Meal Prep is Key!
Since starting with a nutrition coach nearly 9 months ago, one thing quickly became abundantly clear….I had to plan if I was going to be successful. Meal prep has been the absolute key to me successfully losing 22 pounds and leaning out all over.
Like many of you, I have a pretty busy schedule. My feet hit the floor at 4:30a.m. and they come off the floor at 8:45p.m. The hours in between are spent on coaching adult classes, training individual clients, coaching CrossFit Kids, programming, getting my own workouts in, among other things. I do not have time to worry daily with what I’m going to eat for any of my meals, so I get it all done on Sunday afternoons.
We had our grandson over this past weekend, and not wanting to take any time away from him, I waited until later in the day to get our meals done. Steve left to take him home at 3p.m. so I started then. Wanting to make sure I finished in time to watch the Super Bowl, I had 2 hours to work with.
Make Your Meal Prep Flow
I get a little better each week I prep, but it’s like anything else, it takes time to learn what works and what doesn’t. To keep it simple, I typically have the same thing for lunch each week, changing it up weekly. This week’s lunch menu consisted of, ground turkey, rice, green beans and mushrooms. We have a rice cooker that takes about 30 minutes to cook just about any amount. While the ground turkey is cooking, I load my vegetables and rice in my containers.
Since I’m tracking my macro intake, my container goes on the scale and I use the tare function after adding each ingredient, making sure each day is the same. I track using My Fitness Pal so I enter the data one time and then copy it for each day of the week. This makes it so easy!

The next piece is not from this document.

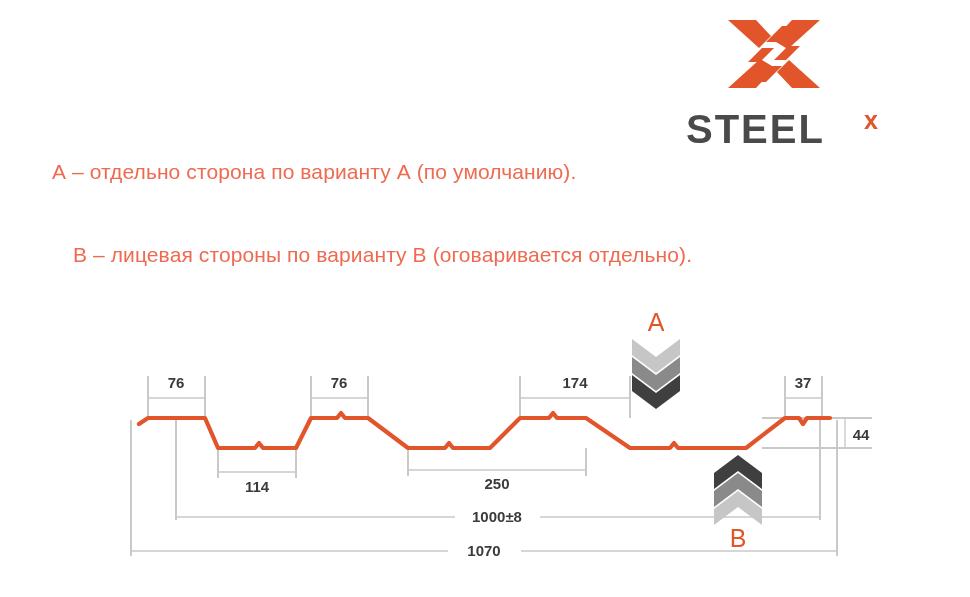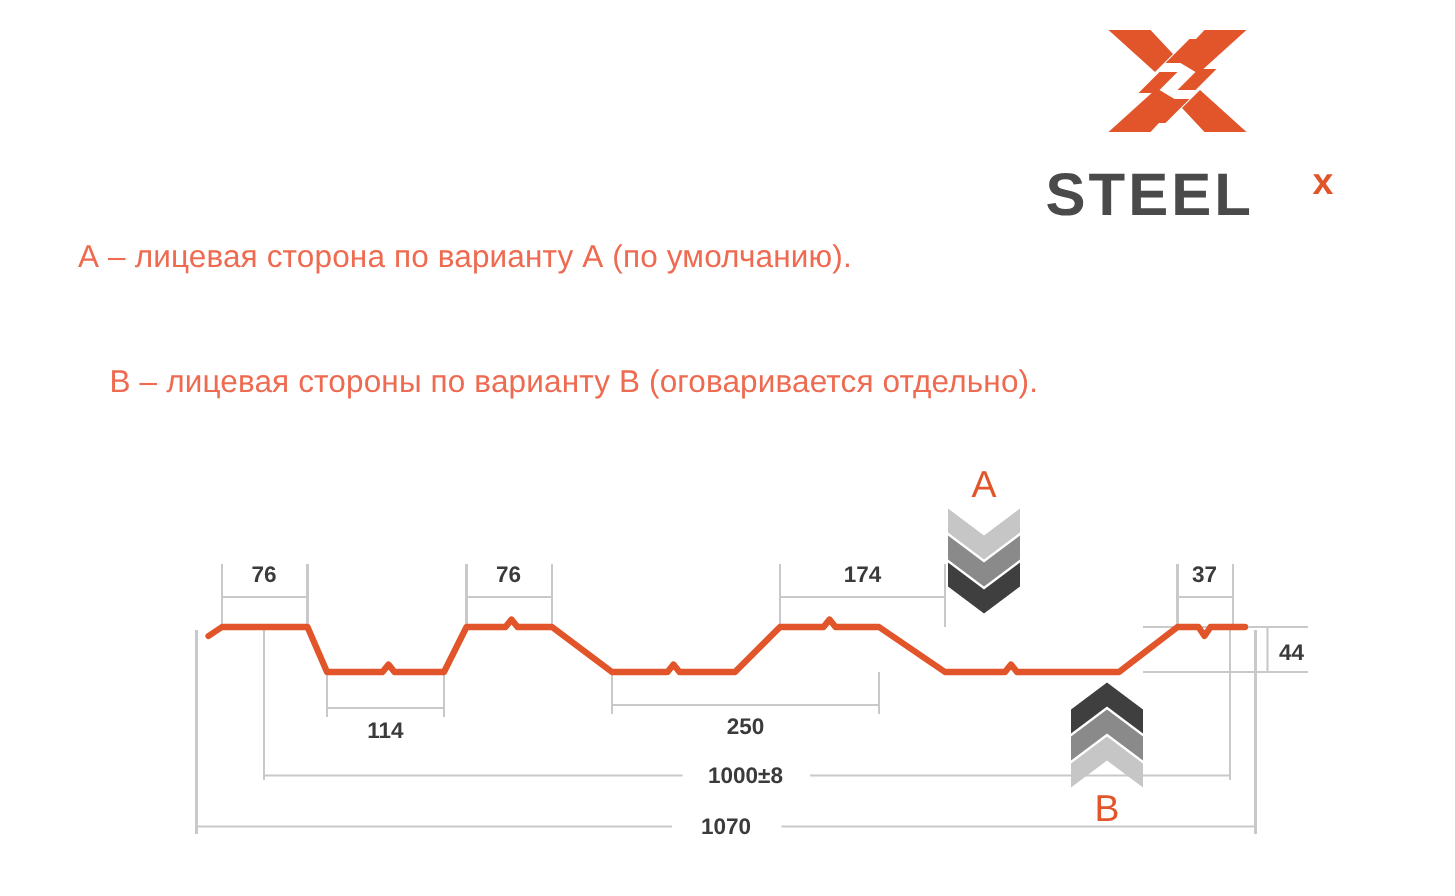"STEEL" #logo-block { margin-left: 11px -> none }
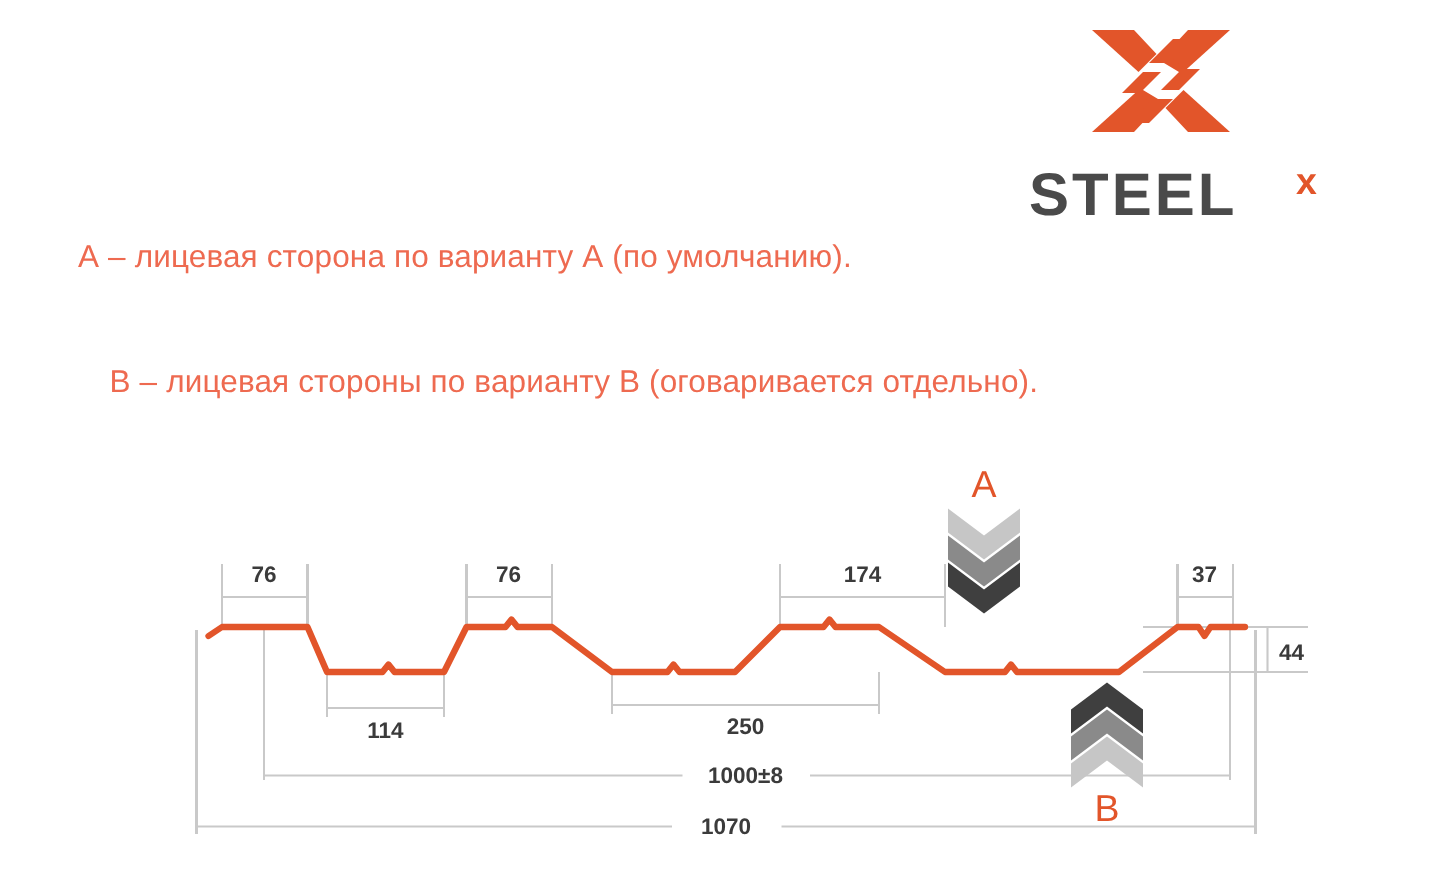"А – лицевая сторона по" div.caption { text: лицевая -> отдельно }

In next is the cooked ground turkey and thats it, in the fridge they go and my lunches are ready for the next 5 days!
Breakfast is pretty simple for me also. Typically I will have 5oz of egg whites every morning, either 3 slices of turkey bacon or 4 pieces of Canadian Bacon. On heavy training days, I’ll have pancakes. On lighter training days, I’ll have a few slices of Pepperidge Farms thin sliced toast. I cook the egg whites and pancakes ahead of time as well. I’ll pop the pancakes in the toaster to heat them and that works perfectly.

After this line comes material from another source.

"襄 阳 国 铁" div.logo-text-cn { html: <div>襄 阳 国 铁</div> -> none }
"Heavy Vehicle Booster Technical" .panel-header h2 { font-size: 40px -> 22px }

I’ll add a little shredded cheese to my egg whites or hot sauce depending on what my taste buds are up for. Enter in MFP, copy for the week and I’m all set!
The last thing to prep is our dinners. Often we get both of our crock pots going with chicken (seasoned differently). This week we decided buffalo chicken strips would be delicious! This particular recipe called for the strips to be skillet cooked. That took about 20 minutes.
Most of my meal prep was done by the time Steve got back from taking Jackson home. He wanted sweet potato skins for the Super Bowl so I had also preheated the oven and had the sweet potatoes washed and ready. He finished off that project and the leftover sweet potato we had for a couple of our dinners this week. We also added another vegetable each night.
At 5p.m. I was finished and sat down to watch the Super Bowl….well, until 8:45 anyway! 🙂
Keep it simple
My advice for starting out is to keep it as simple as possible. I’m personally not interested in complex recipes or casseroles as they’re too hard to track in MFP. I like shopping and cooking in macros: carbs, fats, proteins. This allows me to be able to weight my food and keep it accurate. Depending on what your personal goals are, you may not need to go to the extent that I do, but this is what works for me!